Exercise brief: Read through the listing below and return only the lines containing "responses".

- - -

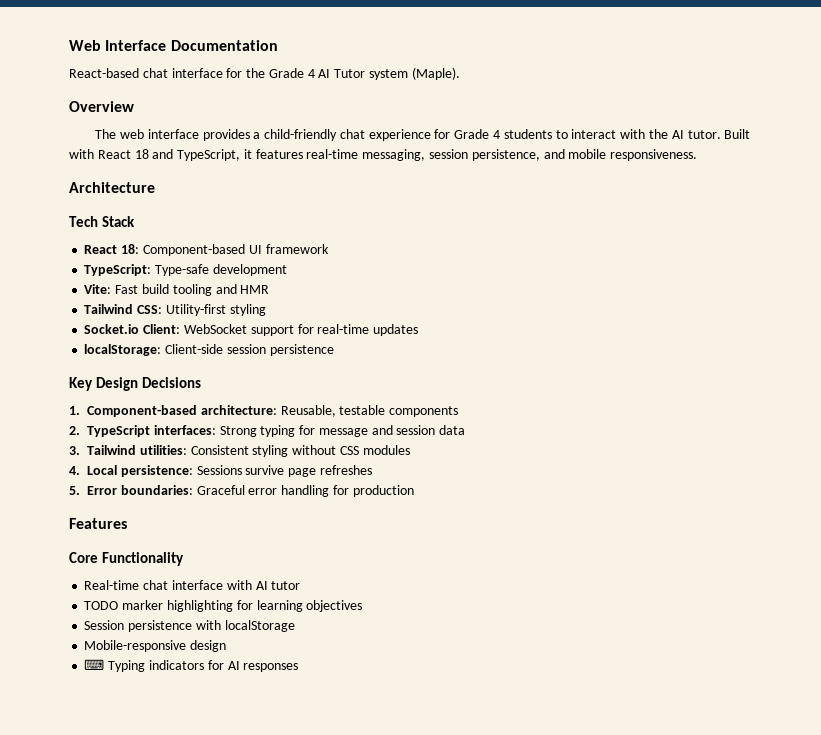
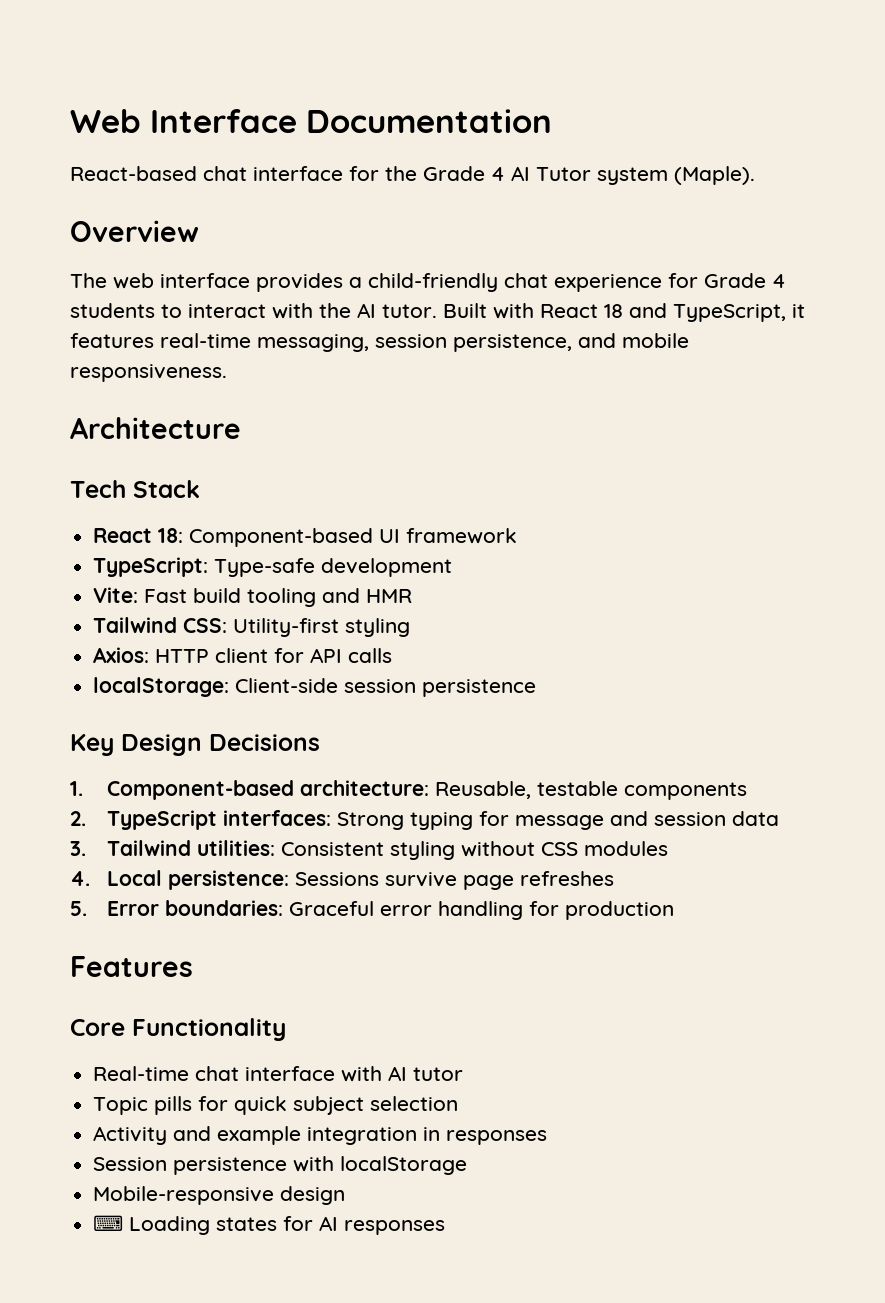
- Socket.io Client: WebSocket support for real-time updates
+ Axios: HTTP client for API calls
- TODO marker highlighting for learning objectives
+ Topic pills for quick subject selection
+ Activity and example integration in responses
- ⌨ Typing indicators for AI responses
+ ⌨ Loading states for AI responses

- - -

Reply to the task:
+ Activity and example integration in responses
- ⌨ Typing indicators for AI responses
+ ⌨ Loading states for AI responses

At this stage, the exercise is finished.